[Items from a data source]
┏━━

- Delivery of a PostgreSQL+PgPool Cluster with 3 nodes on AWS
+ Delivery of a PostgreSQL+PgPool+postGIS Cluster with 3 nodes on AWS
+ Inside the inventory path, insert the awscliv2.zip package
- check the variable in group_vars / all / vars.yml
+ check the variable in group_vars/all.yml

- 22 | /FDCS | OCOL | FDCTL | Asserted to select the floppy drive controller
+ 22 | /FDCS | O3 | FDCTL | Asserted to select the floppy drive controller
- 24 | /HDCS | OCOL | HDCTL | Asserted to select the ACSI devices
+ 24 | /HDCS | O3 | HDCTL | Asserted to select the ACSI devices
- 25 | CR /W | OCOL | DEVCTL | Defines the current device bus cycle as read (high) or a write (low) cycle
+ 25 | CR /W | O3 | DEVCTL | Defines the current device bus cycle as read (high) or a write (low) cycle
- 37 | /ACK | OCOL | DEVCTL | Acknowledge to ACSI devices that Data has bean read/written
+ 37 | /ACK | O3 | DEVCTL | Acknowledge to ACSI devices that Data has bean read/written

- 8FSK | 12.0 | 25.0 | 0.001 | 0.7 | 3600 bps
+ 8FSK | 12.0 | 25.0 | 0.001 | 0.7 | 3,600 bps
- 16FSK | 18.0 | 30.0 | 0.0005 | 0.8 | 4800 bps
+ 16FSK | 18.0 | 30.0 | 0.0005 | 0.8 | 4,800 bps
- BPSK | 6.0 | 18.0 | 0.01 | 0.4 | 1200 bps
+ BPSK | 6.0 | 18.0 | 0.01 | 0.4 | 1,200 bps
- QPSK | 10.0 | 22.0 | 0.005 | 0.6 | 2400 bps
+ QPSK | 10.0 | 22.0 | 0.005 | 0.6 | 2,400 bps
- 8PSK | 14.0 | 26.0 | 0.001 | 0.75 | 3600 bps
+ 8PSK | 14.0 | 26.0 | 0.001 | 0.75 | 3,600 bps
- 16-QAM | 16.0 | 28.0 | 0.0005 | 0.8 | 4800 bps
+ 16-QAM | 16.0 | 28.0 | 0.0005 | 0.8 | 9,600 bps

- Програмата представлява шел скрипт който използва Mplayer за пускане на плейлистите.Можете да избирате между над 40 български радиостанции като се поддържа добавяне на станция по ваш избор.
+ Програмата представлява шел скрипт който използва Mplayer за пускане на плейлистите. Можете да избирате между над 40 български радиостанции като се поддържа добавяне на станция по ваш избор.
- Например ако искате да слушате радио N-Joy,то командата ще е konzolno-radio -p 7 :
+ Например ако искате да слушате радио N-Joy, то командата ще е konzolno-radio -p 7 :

┗━━

_Your task_
Give again only the lines starting at the one that contains "- 22 | /FDCS" and running to the end of the data.

_Written response_
- 22 | /FDCS | OCOL | FDCTL | Asserted to select the floppy drive controller
+ 22 | /FDCS | O3 | FDCTL | Asserted to select the floppy drive controller
- 24 | /HDCS | OCOL | HDCTL | Asserted to select the ACSI devices
+ 24 | /HDCS | O3 | HDCTL | Asserted to select the ACSI devices
- 25 | CR /W | OCOL | DEVCTL | Defines the current device bus cycle as read (high) or a write (low) cycle
+ 25 | CR /W | O3 | DEVCTL | Defines the current device bus cycle as read (high) or a write (low) cycle
- 37 | /ACK | OCOL | DEVCTL | Acknowledge to ACSI devices that Data has bean read/written
+ 37 | /ACK | O3 | DEVCTL | Acknowledge to ACSI devices that Data has bean read/written

- 8FSK | 12.0 | 25.0 | 0.001 | 0.7 | 3600 bps
+ 8FSK | 12.0 | 25.0 | 0.001 | 0.7 | 3,600 bps
- 16FSK | 18.0 | 30.0 | 0.0005 | 0.8 | 4800 bps
+ 16FSK | 18.0 | 30.0 | 0.0005 | 0.8 | 4,800 bps
- BPSK | 6.0 | 18.0 | 0.01 | 0.4 | 1200 bps
+ BPSK | 6.0 | 18.0 | 0.01 | 0.4 | 1,200 bps
- QPSK | 10.0 | 22.0 | 0.005 | 0.6 | 2400 bps
+ QPSK | 10.0 | 22.0 | 0.005 | 0.6 | 2,400 bps
- 8PSK | 14.0 | 26.0 | 0.001 | 0.75 | 3600 bps
+ 8PSK | 14.0 | 26.0 | 0.001 | 0.75 | 3,600 bps
- 16-QAM | 16.0 | 28.0 | 0.0005 | 0.8 | 4800 bps
+ 16-QAM | 16.0 | 28.0 | 0.0005 | 0.8 | 9,600 bps

- Програмата представлява шел скрипт който използва Mplayer за пускане на плейлистите.Можете да избирате между над 40 български радиостанции като се поддържа добавяне на станция по ваш избор.
+ Програмата представлява шел скрипт който използва Mplayer за пускане на плейлистите. Можете да избирате между над 40 български радиостанции като се поддържа добавяне на станция по ваш избор.
- Например ако искате да слушате радио N-Joy,то командата ще е konzolno-radio -p 7 :
+ Например ако искате да слушате радио N-Joy, то командата ще е konzolno-radio -p 7 :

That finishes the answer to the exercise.